What the exercise asks » Can you transcribe every entry word for word, skipping the images?

##### Data for analysis #####

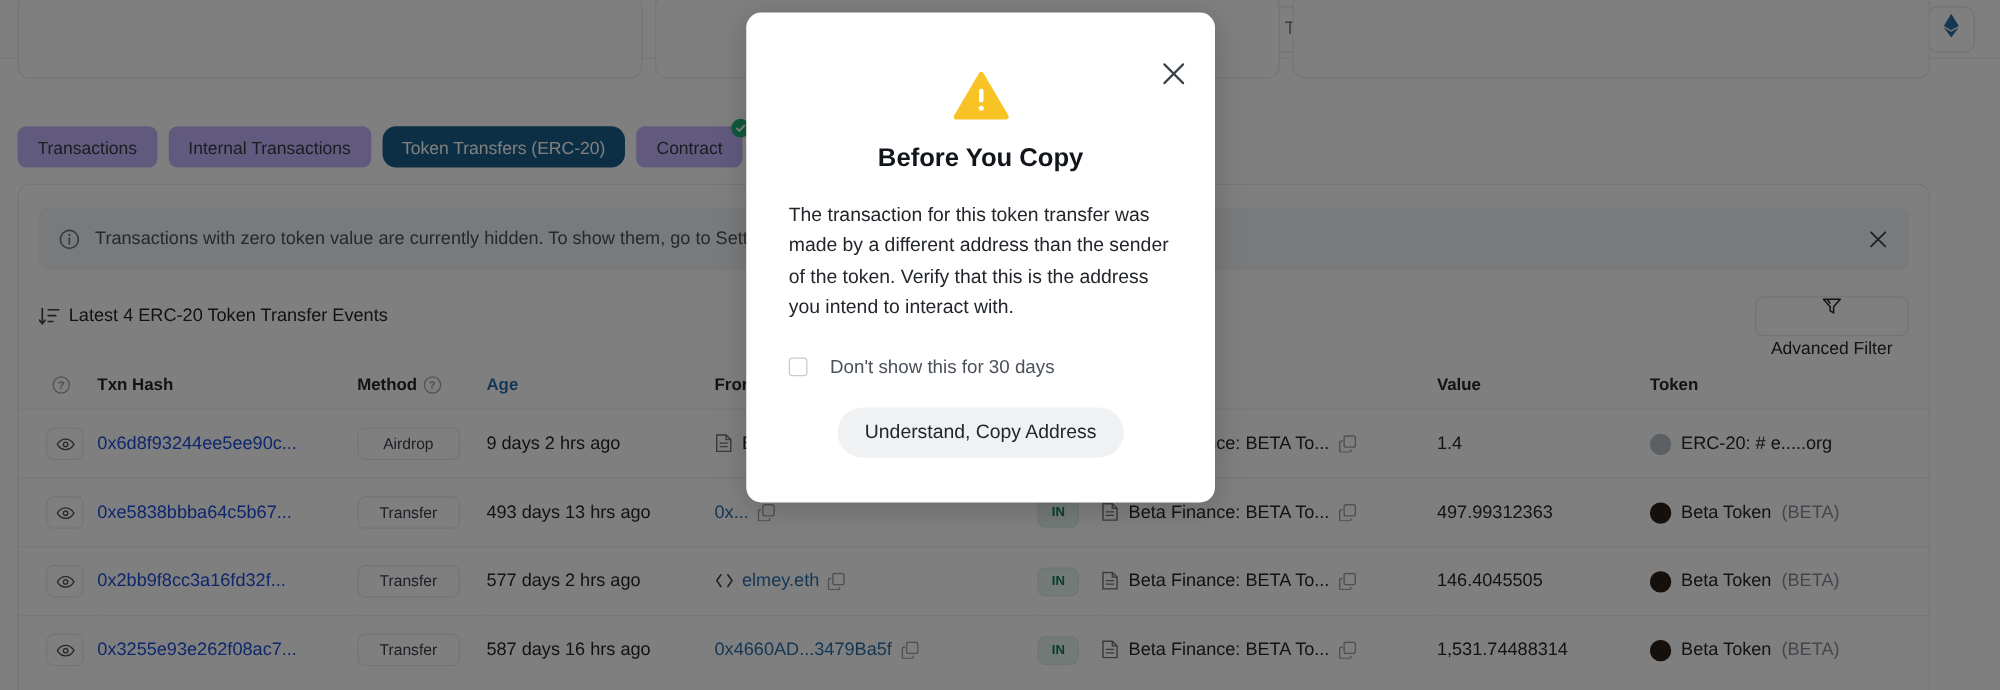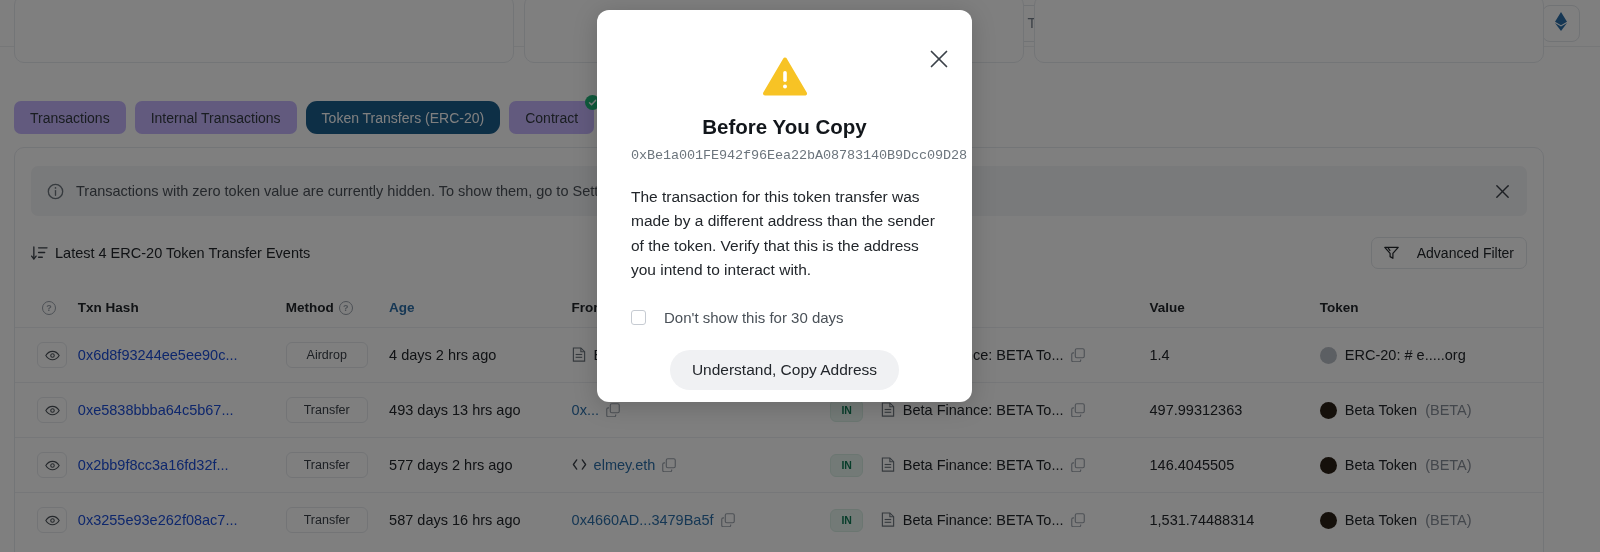"0xBe1a001FE942f96Eea22bA08783140B9Dcc09D" div.modal-addr { html: <div>0xBe1a001FE942f96Eea22bA08783140B9Dcc09D28</div> -> none }
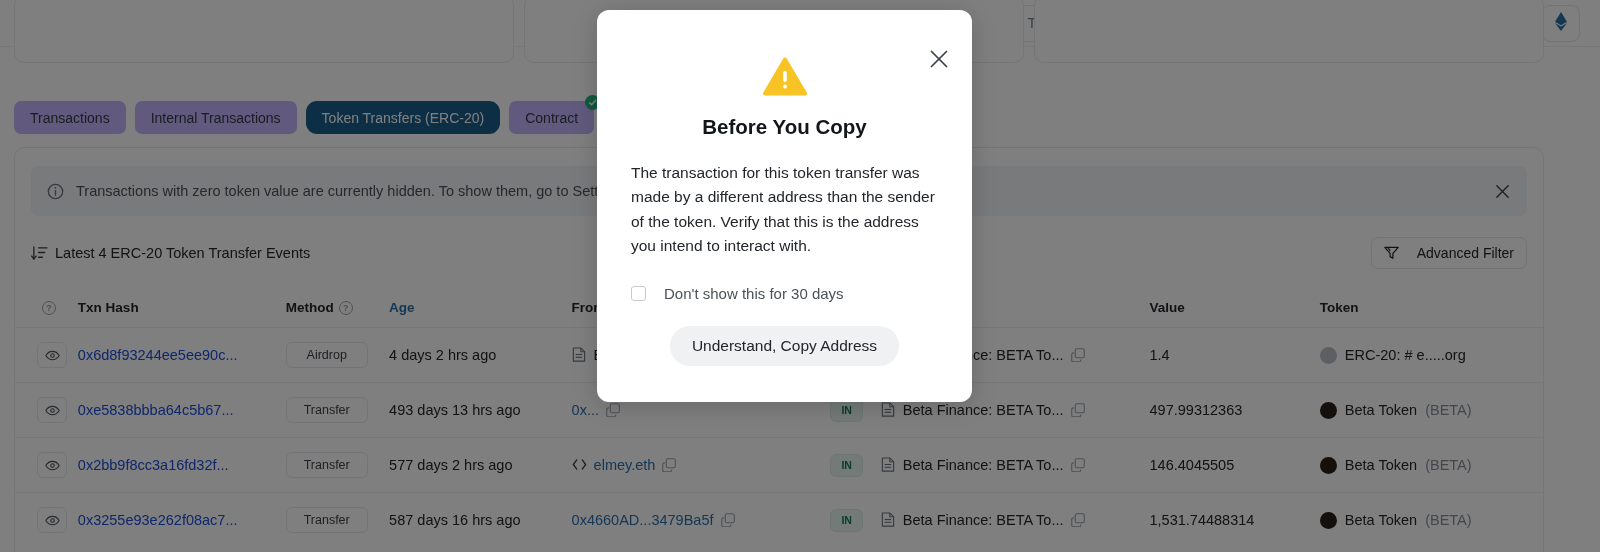"Advanced Filter" .advfilter { flex-direction: none -> column }
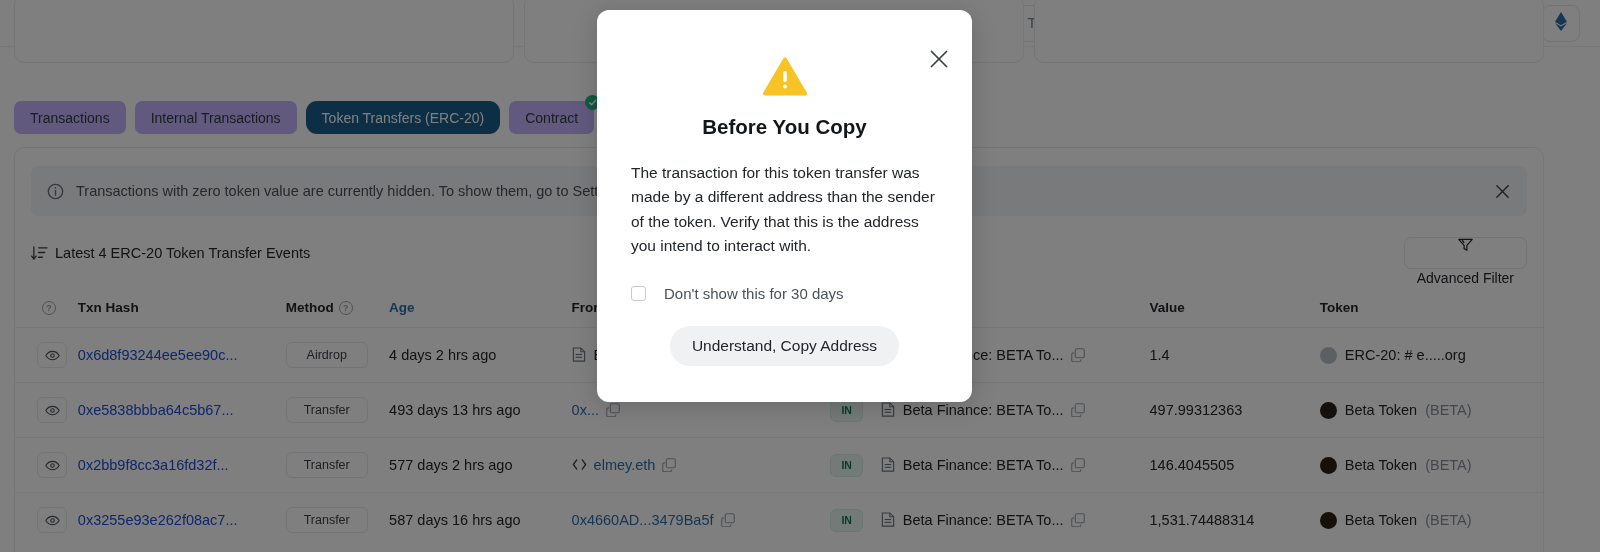"4 days 2 hrs ago" span { text: 4 -> 9 }
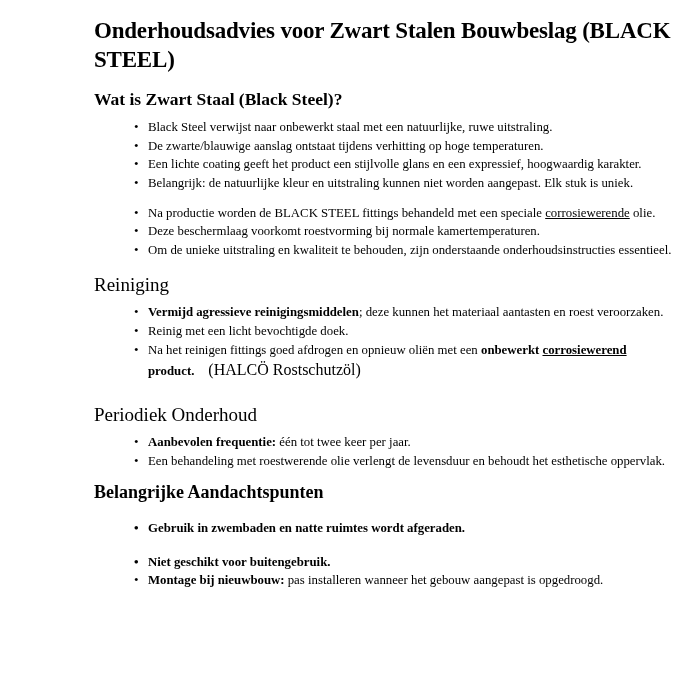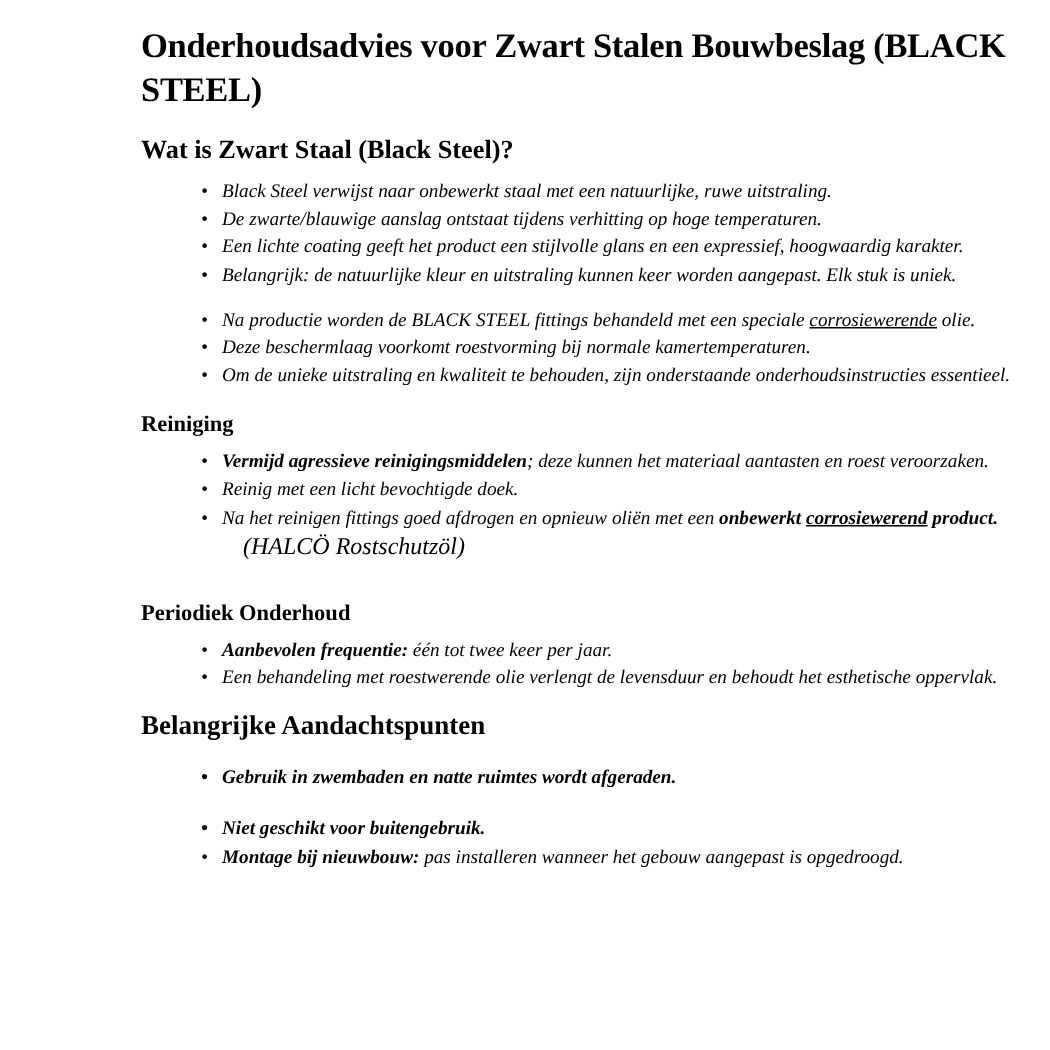"Black Steel verwijst naar onbewerkt" ul.bullets li { font-style: italic -> none }
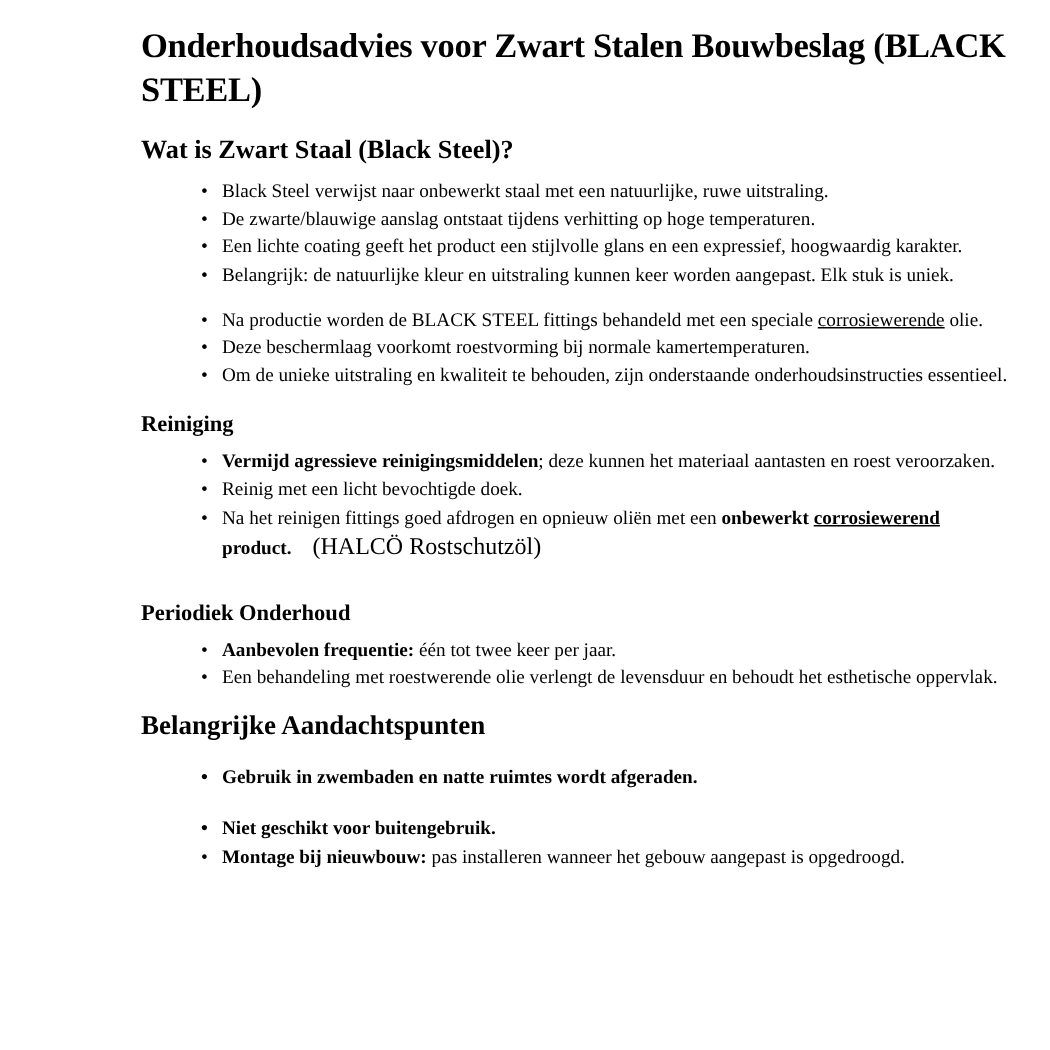"Belangrijk: de natuurlijke kleur en" li { text: keer -> niet }
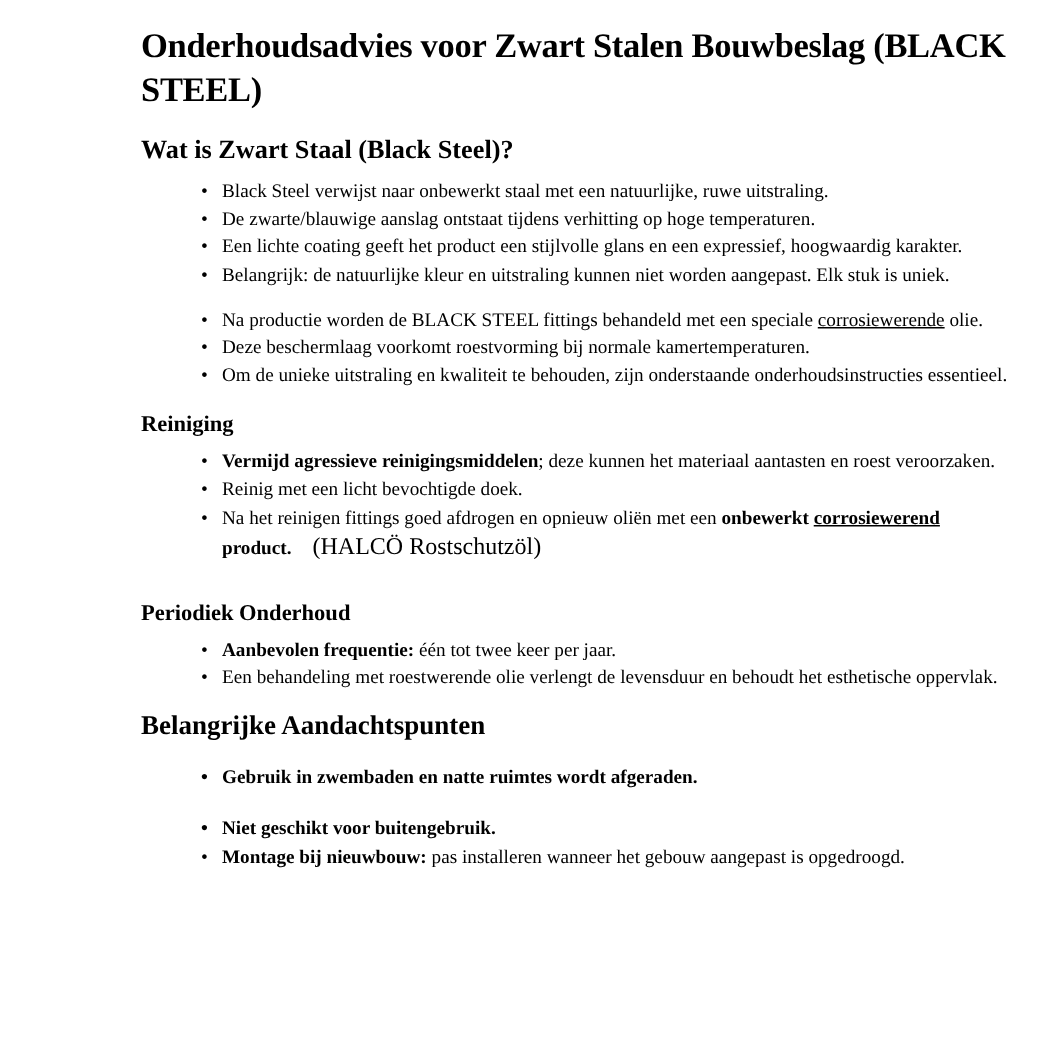"Reiniging" h3.sub-title { font-size: 15px -> 19px; font-weight: bold -> normal }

#####

Written answer »
"0xBe1a001FE942f96Eea22bA08783140B9Dcc09D" div.modal-addr { html: <div>0xBe1a001FE942f96Eea22bA08783140B9Dcc09D28</div> -> none }
"Advanced Filter" .advfilter { flex-direction: none -> column }
"4 days 2 hrs ago" span { text: 4 -> 9 }
"Black Steel verwijst naar onbewerkt" ul.bullets li { font-style: italic -> none }
"Belangrijk: de natuurlijke kleur en" li { text: keer -> niet }
"Reiniging" h3.sub-title { font-size: 15px -> 19px; font-weight: bold -> normal }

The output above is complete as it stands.